Problem ▸ Which lines of the listing below contain the word "ascending"? Return them.

Extracted records ▸

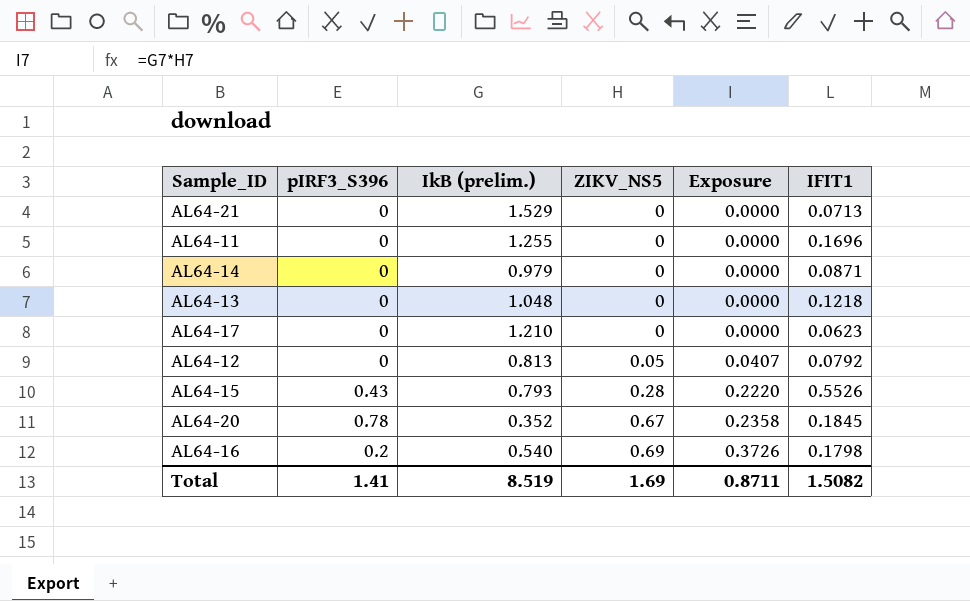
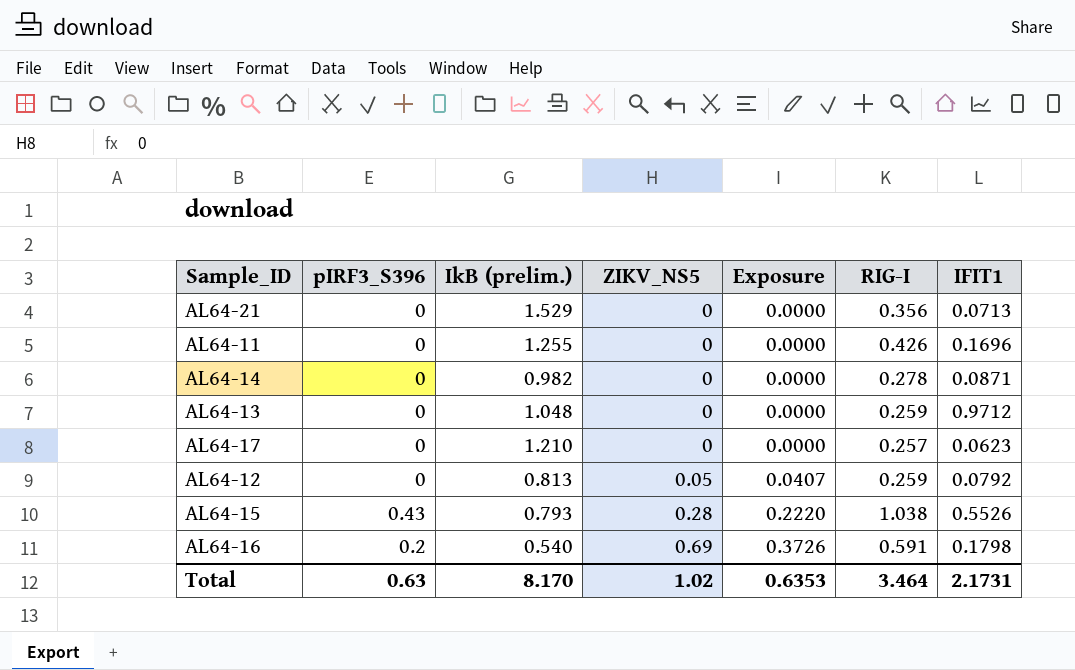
column RIG-I | position: none -> 6
row AL64-20: 0.78 | 0.352 | 0.67 | 0.2358 | 0.1845 -> none
AL64-14 | IkB (prelim.): 0.979 -> 0.982
AL64-13 | IFIT1: 0.1218 -> 0.9712
Total | pIRF3_S396: 1.41 -> 0.63
Total | IkB (prelim.): 8.519 -> 8.170
Total | ZIKV_NS5: 1.69 -> 1.02
Total | Exposure: 0.8711 -> 0.6353
Total | IFIT1: 1.5082 -> 2.1731

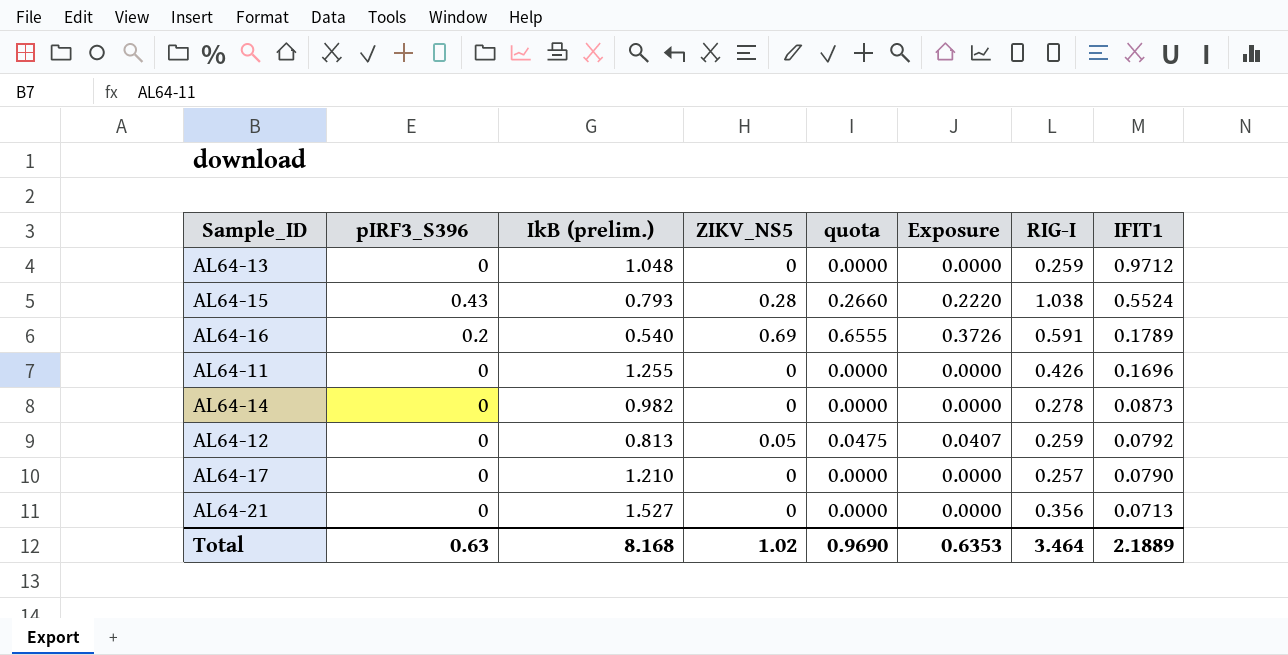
row order: ZIKV_NS5 ascending -> IFIT1 descending
column quota | formula: none -> [ZIKV_NS5] * 0.95
AL64-15 | IFIT1: 0.5526 -> 0.5524
AL64-16 | IFIT1: 0.1798 -> 0.1789
AL64-14 | IFIT1: 0.0871 -> 0.0873
AL64-17 | IFIT1: 0.0623 -> 0.0790
AL64-21 | IkB (prelim.): 1.529 -> 1.527
Total | IkB (prelim.): 8.170 -> 8.168
Total | IFIT1: 2.1731 -> 2.1889

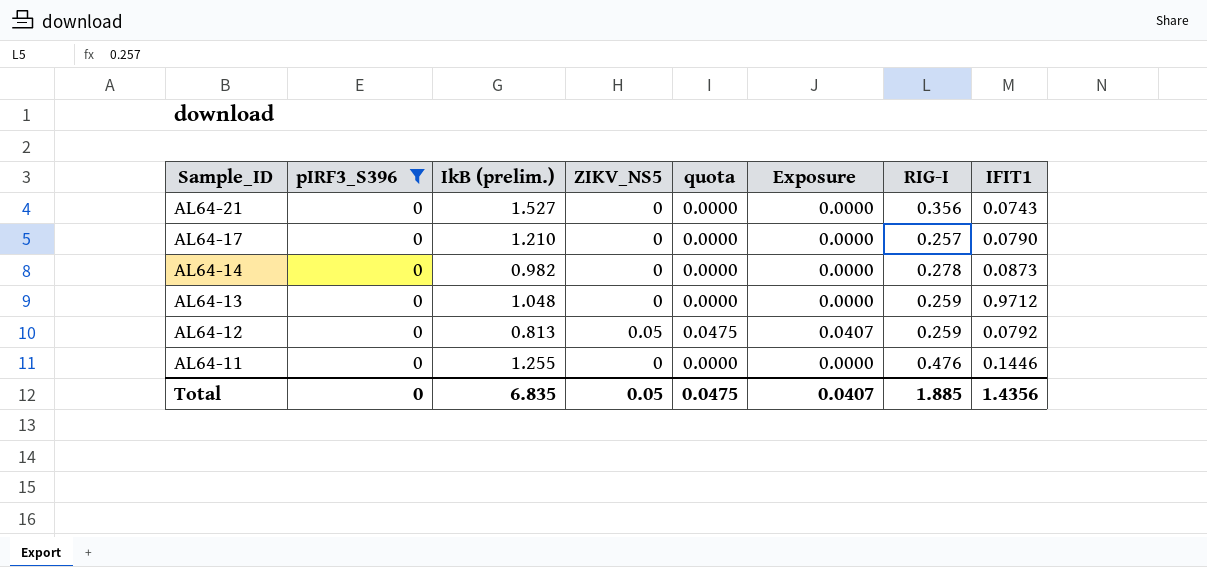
filter: none -> pIRF3_S396 = 0
row order: IFIT1 descending -> Sample_ID descending
AL64-21 | IFIT1: 0.0713 -> 0.0743
AL64-11 | RIG-I: 0.426 -> 0.476
AL64-11 | IFIT1: 0.1696 -> 0.1446
Total | pIRF3_S396: 0.63 -> 0
Total | IkB (prelim.): 8.168 -> 6.835
Total | ZIKV_NS5: 1.02 -> 0.05
Total | quota: 0.9690 -> 0.0475
Total | Exposure: 0.6353 -> 0.0407
Total | RIG-I: 3.464 -> 1.885
Total | IFIT1: 2.1889 -> 1.4356

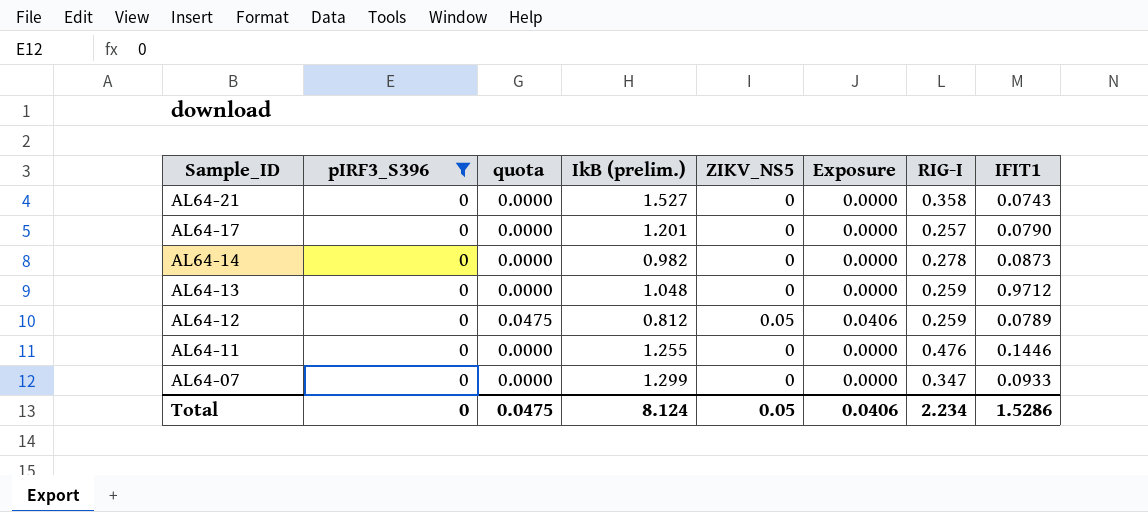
column quota | position: 5 -> 3
AL64-21 | RIG-I: 0.356 -> 0.358
AL64-17 | IkB (prelim.): 1.210 -> 1.201
AL64-12 | IkB (prelim.): 0.813 -> 0.812
AL64-12 | Exposure: 0.0407 -> 0.0406
AL64-12 | IFIT1: 0.0792 -> 0.0789
row AL64-07: none -> 0 | 0.0000 | 1.299 | 0 | 0.0000 | 0.347 | 0.0933
Total | IkB (prelim.): 6.835 -> 8.124
Total | Exposure: 0.0407 -> 0.0406
Total | RIG-I: 1.885 -> 2.234
Total | IFIT1: 1.4356 -> 1.5286

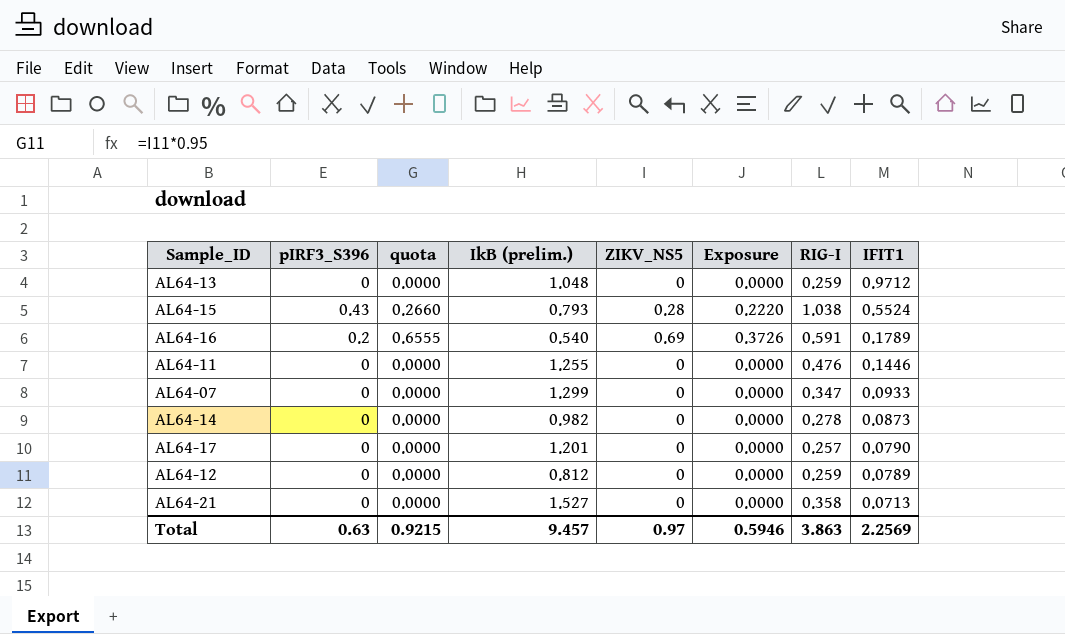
filter: pIRF3_S396 = 0 -> none
row order: Sample_ID descending -> IFIT1 descending
AL64-12 | quota: 0.0475 -> 0.0000
AL64-12 | ZIKV_NS5: 0.05 -> 0
AL64-12 | Exposure: 0.0406 -> 0.0000
AL64-21 | IFIT1: 0.0743 -> 0.0713
Total | pIRF3_S396: 0 -> 0.63
Total | quota: 0.0475 -> 0.9215
Total | IkB (prelim.): 8.124 -> 9.457
Total | ZIKV_NS5: 0.05 -> 0.97
Total | Exposure: 0.0406 -> 0.5946
Total | RIG-I: 2.234 -> 3.863
Total | IFIT1: 1.5286 -> 2.2569

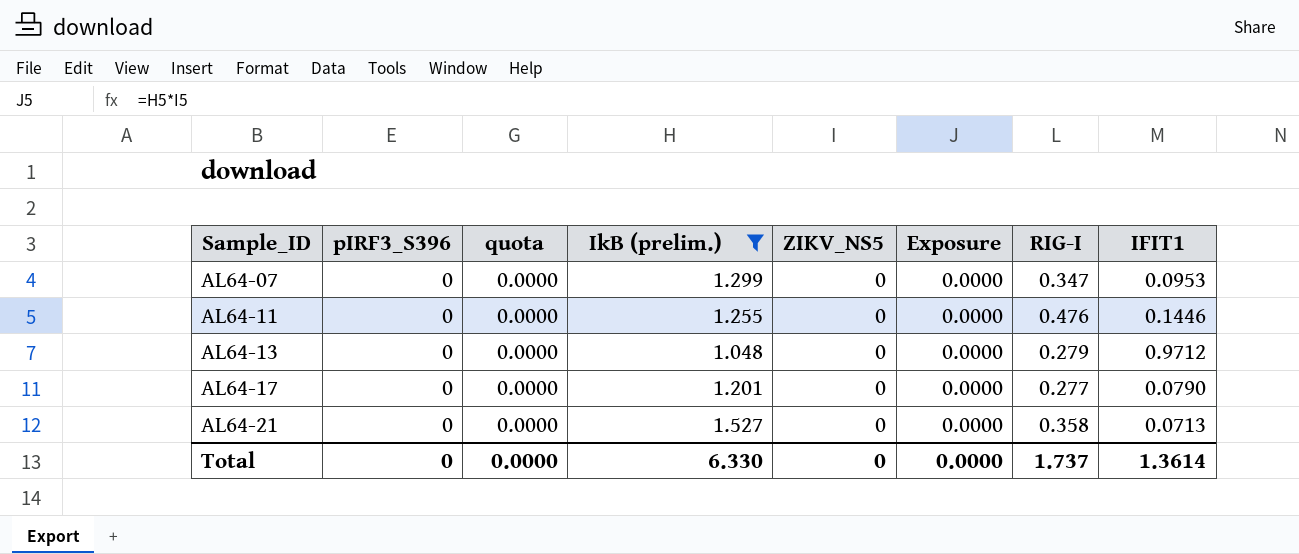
filter: none -> IkB (prelim.) >= 1.048
row order: IFIT1 descending -> Sample_ID ascending
AL64-07 | IFIT1: 0.0933 -> 0.0953
AL64-13 | RIG-I: 0.259 -> 0.279
AL64-17 | RIG-I: 0.257 -> 0.277
Total | pIRF3_S396: 0.63 -> 0
Total | quota: 0.9215 -> 0.0000
Total | IkB (prelim.): 9.457 -> 6.330
Total | ZIKV_NS5: 0.97 -> 0
Total | Exposure: 0.5946 -> 0.0000
Total | RIG-I: 3.863 -> 1.737
Total | IFIT1: 2.2569 -> 1.3614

Exercise solution ▸
row order: ZIKV_NS5 ascending -> IFIT1 descending
row order: IFIT1 descending -> Sample_ID ascending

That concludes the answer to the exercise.